Today is Tuesday of WEEK 3 of the class, and I've re-arranged the Quiz area in Desire2Learn so Week 3 is on top. In Indian Epics, this week you will be finishing up Narayan's Ramayana. In Myth-Folklore, it's the Hebrew Bible, with a choice between the stories of Noah and Babel, or the stories of Samson and Daniel. If you have not turned in your Week 2 Storybook assignment yet, you may still do that for partial credit. (See note about that below.)
Tuesday schedule. I will be out of the office on Tuesday afternoon, which means I will not reply as quickly as usual to any emails you might send me during the afternoon. I'll get back to anything urgent on Tuesday evening, and then I will get caught up on any remaining Tuesday emails on Wednesday morning. So, don't hesitate to send me an email with any questions you have - but don't be surprised if you don't get an answer right away on Tuesday afternoon. :-)

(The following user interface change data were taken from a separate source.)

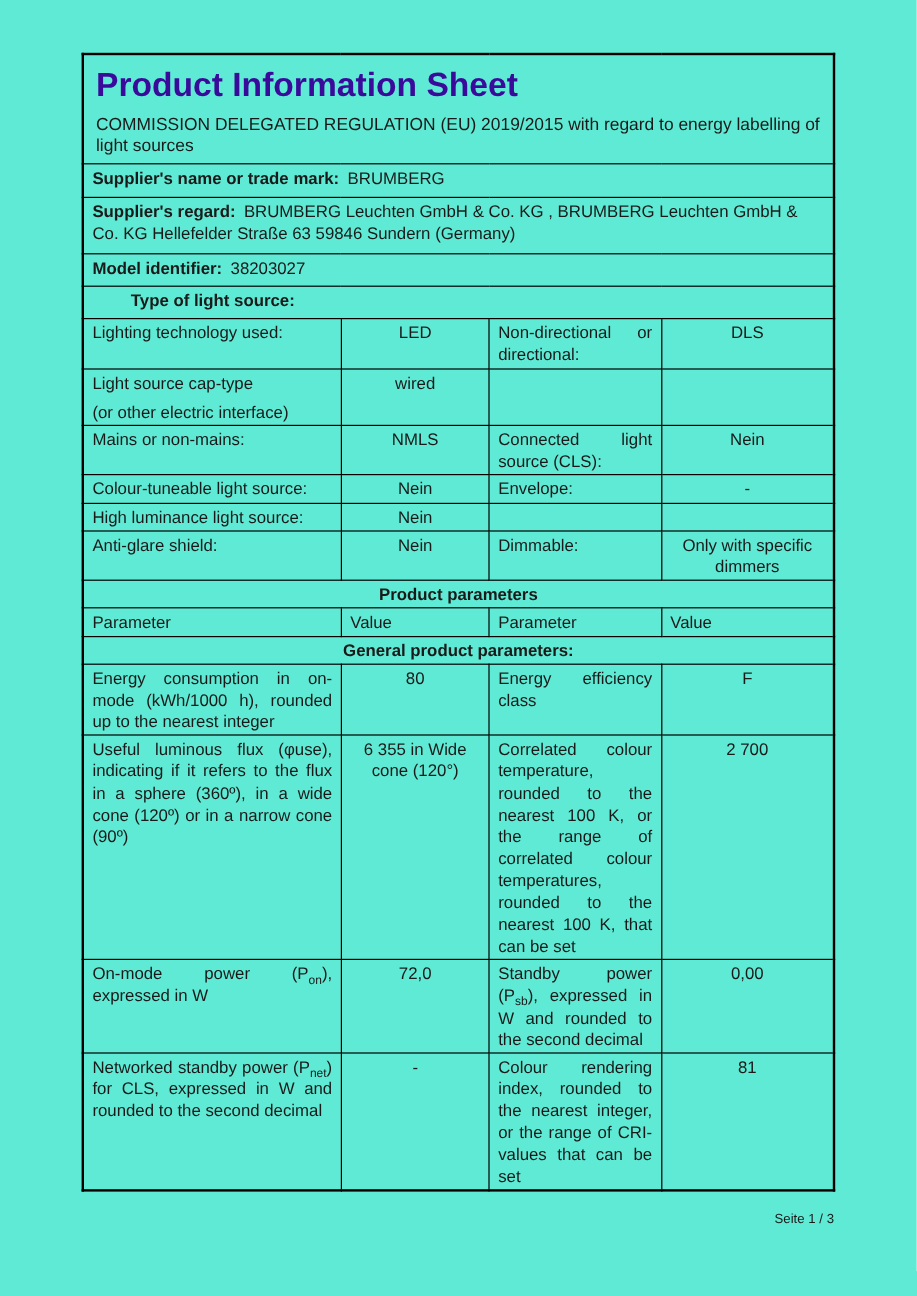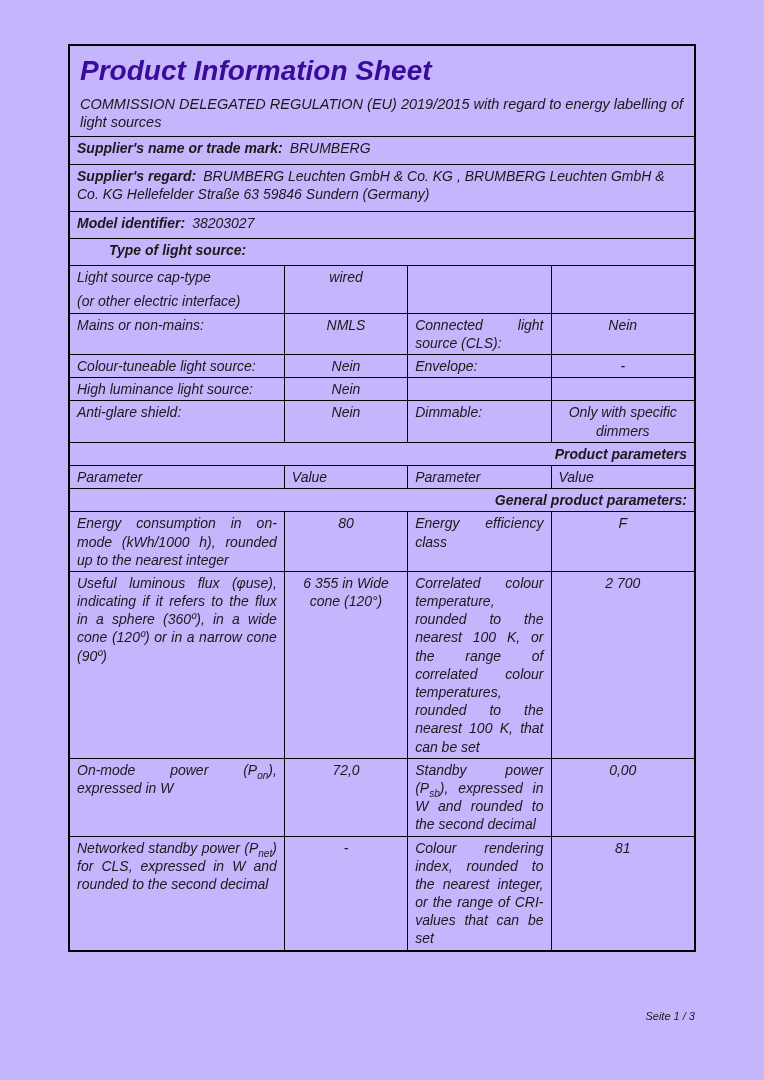--- a/index.html
+++ b/index.html
@@ -1,24 +1,23 @@
 <!DOCTYPE html>
 <html><head>
 <meta charset="utf-8">
 <style>
   html, body { margin: 0; padding: 0; background: #ffffff; }
   .page {
     position: relative;
     width: 764px;
     height: 1080px;
-    background: #c4b5fd;
+    background: #5eead4;
     font-family: "Liberation Sans", sans-serif;
     color: #1a1a1a;
     overflow: hidden;
-    font-style: italic;
   }
   table.sheet {
     position: absolute;
     left: 68px;
     top: 44px;
     width: 628px;
     border-collapse: collapse;
     border: 2px solid #000;
     table-layout: fixed;
   }
@@ -35,21 +34,21 @@
     font-size: 28px;
     font-weight: bold;
     line-height: 1.2;
     color: #3A0A9B;
     margin: 0 0 7px 0;
   }
   .doc-subtitle { font-size: 14.5px; line-height: 1.3; }
   .lbl { font-weight: bold; }
   .lbl-val { margin-left: 7px; }
   .section-head { font-weight: bold; padding-left: 39px; }
-  .center-head { font-weight: bold; text-align: right; }
+  .center-head { font-weight: bold; text-align: center; }
   .just { text-align: justify; }
   .val { text-align: center; }
   .label-line2:empty { display: none; }
   .label-line2 { margin-top: 6px; }
   sub { font-size: 10px; line-height: 0; }
   .footer {
     position: absolute;
     right: 69px;
     bottom: 58px;
     font-size: 11px;
@@ -91,20 +90,28 @@
       <tr style="height:27px;padding-left:16px;">
         <td colspan="4">
           <span class="lbl">Model identifier:</span><span class="lbl-val">38203027</span>
         </td>
       </tr>
 
       <tr style="height:27px;">
         <td colspan="4" class="section-head">Type of light source:</td>
       </tr>
 
+      <tr style="height:39px;">
+        <td class="just">
+            <div>Lighting technology used:</div>
+          </td>
+        <td class="val">LED</td>
+        <td class="just">Non-directional or directional:</td>
+        <td class="val">DLS</td>
+      </tr>
       <tr style="height:44px;">
         <td class="just">
             <div>Light source cap-type</div>
             <div class="label-line2">(or other electric interface)</div>
           </td>
         <td class="val">wired</td>
         <td class="just"></td>
         <td class="val"></td>
       </tr>
       <tr style="height:39px;">

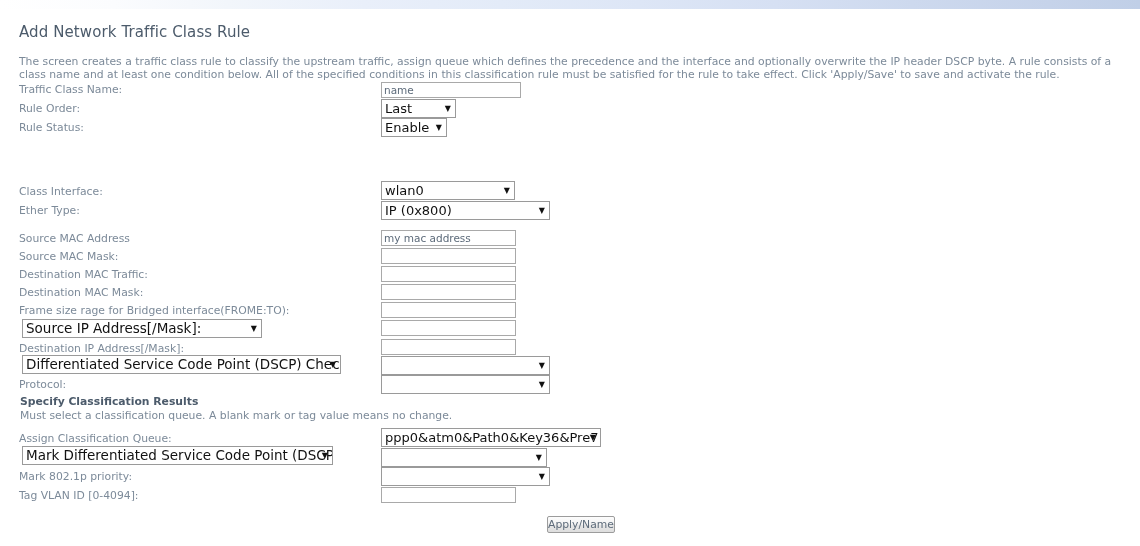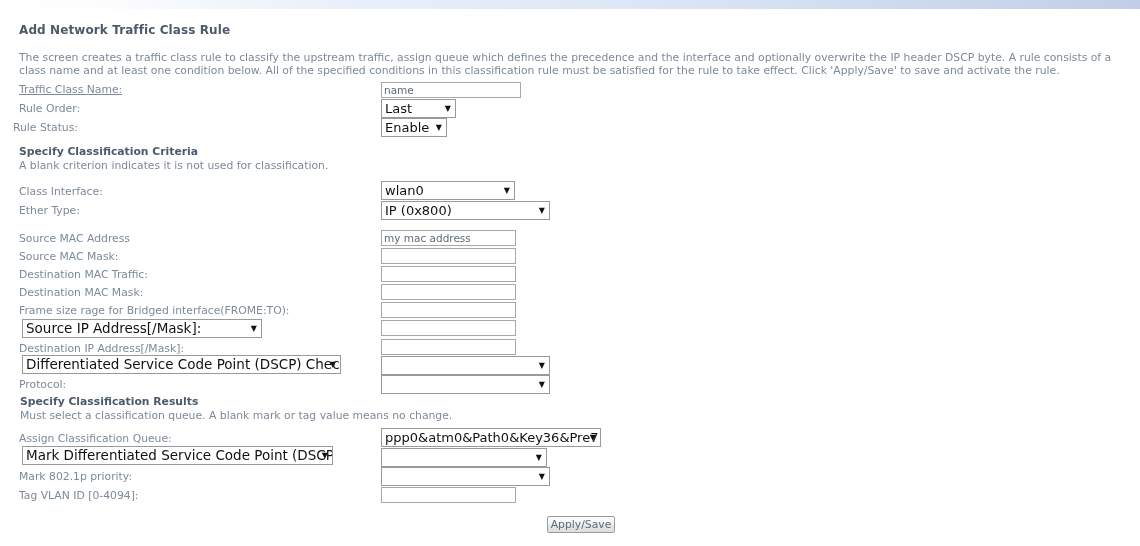--- a/index.html
+++ b/index.html
@@ -39,22 +39,22 @@
 
   
   #page {
     position: absolute;
     top: 9px;
     left: 0;
     width: 1140px;
   }
 
   .h-title {
-    font-weight: bold;
-    font-size: 12px;
+    font-weight: normal;
+    font-size: 15px;
     color: #4c5b6b;
     margin: 14px 0 0 19px;
     letter-spacing: 0.1px;
   }
 
   .intro {
     margin: 14px 19px 0 19px;
     font-size: 10.8px;
     line-height: 13px;
     color: #7c8a99;
@@ -145,40 +145,36 @@
 
 <div id="topbar"></div>
 
 <div id="page">
 
   <div class="h-title">Add Network Traffic Class Rule</div>
 
   <div class="intro">The screen creates a traffic class rule to classify the upstream traffic, assign queue which defines the precedence and the interface and optionally overwrite the IP header DSCP byte. A rule consists of a class name and at least one condition below. All of the specified conditions in this classification rule must be satisfied for the rule to take effect. Click 'Apply/Save' to save and activate the rule.</div>
 
   <div>
-    <div class="lbl" style="left:19px; top:75px;text-decoration:underline;">Traffic Class Name:</div>
+    <div class="lbl" style="left:19px; top:75px;">Traffic Class Name:</div>
     <input class="tin" type="text" style="left: 381px; top: 73px; width: 140px;" placeholder="name" value="name">
 
     <div class="lbl" style="left:19px; top:94px;">Rule Order:</div>
     <div class="sel" style="left:381px; top:90px; width:75px;">
       <span>Last</span>
       <span class="arw">▼</span>
     </div>
 
-    <div class="lbl" style="left:13px; top:113px;">Rule Status:</div>
+    <div class="lbl" style="left:19px; top:113px;">Rule Status:</div>
     <div class="sel" style="left:381px; top:109px; width:66px;">
       <span>Enable</span>
       <span class="arw">▼</span>
     </div>
   </div>
 
-  <div style="position:absolute; left:0; top:136px; width:1140px;">
-    <div class="section-head">Specify Classification Criteria</div>
-    <div class="section-sub">A blank criterion indicates it is not used for classification.</div>
-  </div>
 
   <div>
     <div class="lbl" style="left:19px; top:177px;">Class Interface:</div>
     <div class="sel" style="left:381px; top:172px; width:134px;">
       <span>wlan0</span>
       <span class="arw">▼</span>
     </div>
 
     <div class="lbl" style="left:19px; top:196px;">Ether Type:</div>
     <div class="sel" style="left:381px; top:192px; width:169px;">
@@ -250,15 +246,15 @@
     <div class="lbl" style="left:19px; top:462px;">Mark 802.1p priority:</div>
     <div class="sel" style="left:381px; top:458px; width:169px;">
       <span></span>
       <span class="arw">▼</span>
     </div>
 
     <div class="lbl" style="left:19px; top:481px;">Tag VLAN ID [0-4094]:</div>
     <input class="tin" type="text" style="left: 381px; top: 478px; width: 135px;">
   </div>
 
-  <button id="applysave" style="left:547px; top:507px; width:68px; height:17px;">Apply/Save</button>
+  <button id="applysave" style="left:547px; top:507px; width:68px; height:17px;">Apply/Name</button>
 
 </div>
 
 </body></html>

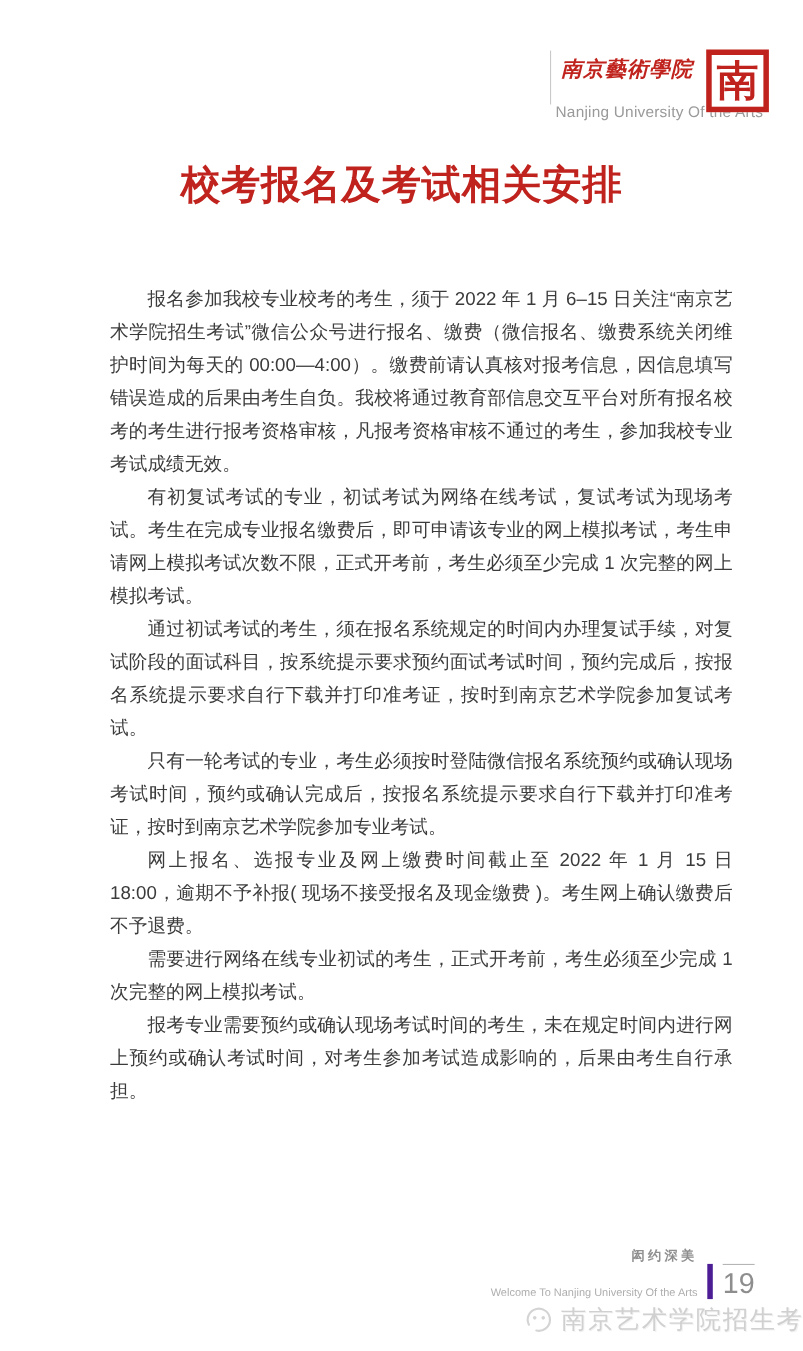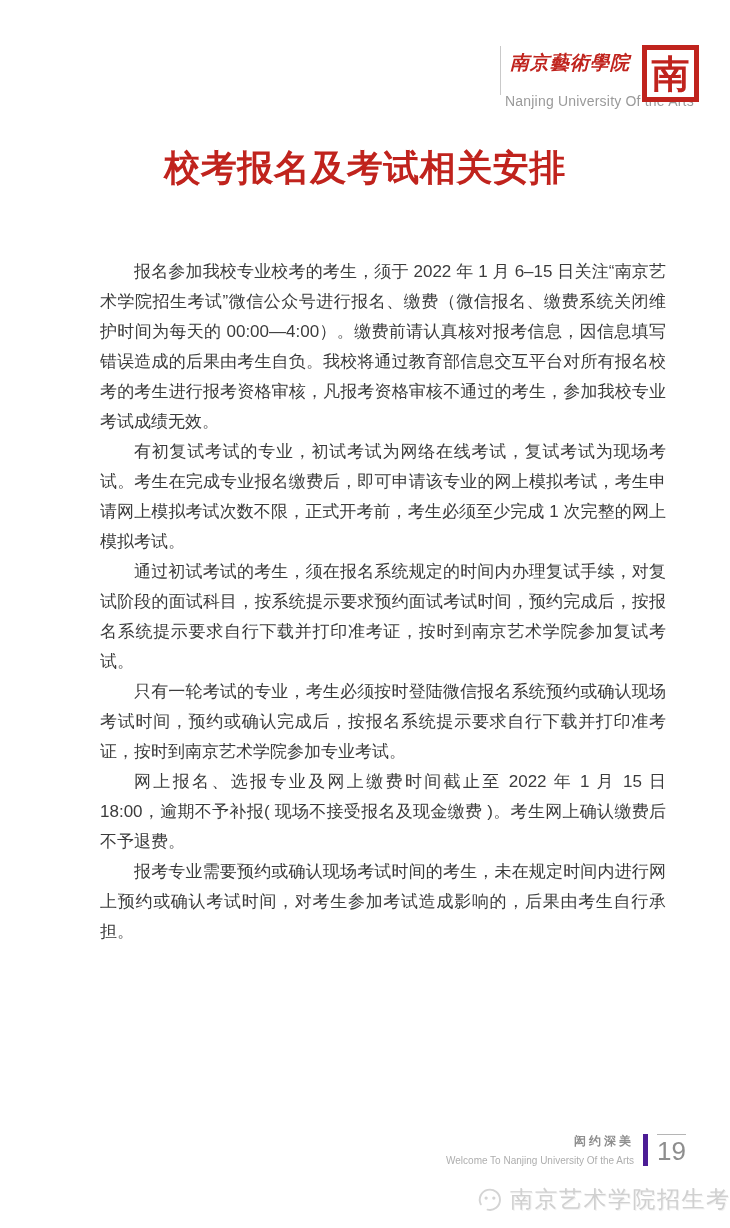--- a/index.html
+++ b/index.html
@@ -69,21 +69,21 @@
     position: absolute; top: 1133px; right: 44px;
     display: flex; align-items: flex-end;
   }
   .footer-text { text-align: right; padding-right: 9px; }
   .motto {
     font-size: 12px; color: var(--muted); letter-spacing: 3px;
     font-family: "DejaVu Serif", "Liberation Serif", serif; font-weight: bold;
     white-space: nowrap;
   }
   .welcome {
-    font-size: 10px; color: #aeaeae; margin-top: 5px; white-space: nowrap;
+    font-size: 10px; color: #aeaeae; margin-top: 20px; white-space: nowrap;
   }
   .pageno-box { border-left: 5px solid #4c1d95; padding-left: 9px; }
   .pageno {
     display: inline-block;
     font-size: 26px; color: var(--muted);
     border-top: 1px solid #b5b5b5; padding-top: 2px;
     line-height: 1.1;
   }
 
   
@@ -113,20 +113,21 @@
   </div>
 
   <h1 class="title">校考报名及考试相关安排</h1>
 
   <main class="body-text">
     <p>报名参加我校专业校考的考生，须于 2022 年 1 月 6–15 日关注“南京艺术学院招生考试”微信公众号进行报名、缴费（微信报名、缴费系统关闭维护时间为每天的 00:00—4:00）。缴费前请认真核对报考信息，因信息填写错误造成的后果由考生自负。我校将通过教育部信息交互平台对所有报名校考的考生进行报考资格审核，凡报考资格审核不通过的考生，参加我校专业考试成绩无效。</p>
     <p>有初复试考试的专业，初试考试为网络在线考试，复试考试为现场考试。考生在完成专业报名缴费后，即可申请该专业的网上模拟考试，考生申请网上模拟考试次数不限，正式开考前，考生必须至少完成 1 次完整的网上模拟考试。</p>
     <p>通过初试考试的考生，须在报名系统规定的时间内办理复试手续，对复试阶段的面试科目，按系统提示要求预约面试考试时间，预约完成后，按报名系统提示要求自行下载并打印准考证，按时到南京艺术学院参加复试考试。</p>
     <p>只有一轮考试的专业，考生必须按时登陆微信报名系统预约或确认现场考试时间，预约或确认完成后，按报名系统提示要求自行下载并打印准考证，按时到南京艺术学院参加专业考试。</p>
     <p>网上报名、选报专业及网上缴费时间截止至 2022 年 1 月 15 日 18:00，逾期不予补报( 现场不接受报名及现金缴费 )。考生网上确认缴费后不予退费。</p>
+    <p>需要进行网络在线专业初试的考生，正式开考前，考生必须至少完成 1 次完整的网上模拟考试。</p>
     <p>报考专业需要预约或确认现场考试时间的考生，未在规定时间内进行网上预约或确认考试时间，对考生参加考试造成影响的，后果由考生自行承担。</p>
   </main>
 
   <div class="footer-meta">
     <div class="footer-text">
       <div class="motto">闳约深美</div>
       <div class="welcome">Welcome To Nanjing University Of the Arts</div>
     </div>
     <div class="pageno-box">
       <span class="pageno">19</span>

Storybook Stack. I'm still working my way through the HUGE stack of Storybook assignments that people have turned in. If you turned in an assignment on Saturday, you should have comments back from me now. If you turned something in on Sunday or on Monday, it is probably still in the stack, waiting for me to get to it. If you want to check to make sure your assignment is in the stack, you can see the contents of the stack here. I read the assignments in the order that they are turned in, so the later you turn in the assignment, the longer you'll need to wait to get the comments back. It usually takes me all week to get comments back on all the Storybook assignments people have turned in! So, please wait for my comments before going on to the next Storybook assignment - and to get comments sooner, turn in your assignment on Saturday rather than Sunday or Monday.
Late Storybooks. (repeat announcement) Each week, the Storybook assignment is the only assignment that can be turned in late for partial credit. Since I cannot get all the Storybooks graded and returned immediately, you can turn in the Storybook late for partial credit. If you want full credit (10 points) you must turn the Storybook in on time, that is, over the weekend or before noon on Monday. If you turn it in late, you can receive partial credit, as follows: turn it in on Monday after noon and you can receive up to 8 points; on Tuesday, you can receive up to 7 points; on Wednesday you can receive up to 6 points. If you turn the Storybook assignment in on Thursday before noon, you can receive up to 5 points. No late Storybook assignments will be accepted after noon on Thursday.
Tuesday Events on Campus. There will be a Forum with Student Study Abroad Alumni from 7PM-8:30PM in the Cate Main Social Lounge, 347 Cate Center Dr. Free pizza, too! (time/location/details) Find out more about this and other events at the Campus Calendar online.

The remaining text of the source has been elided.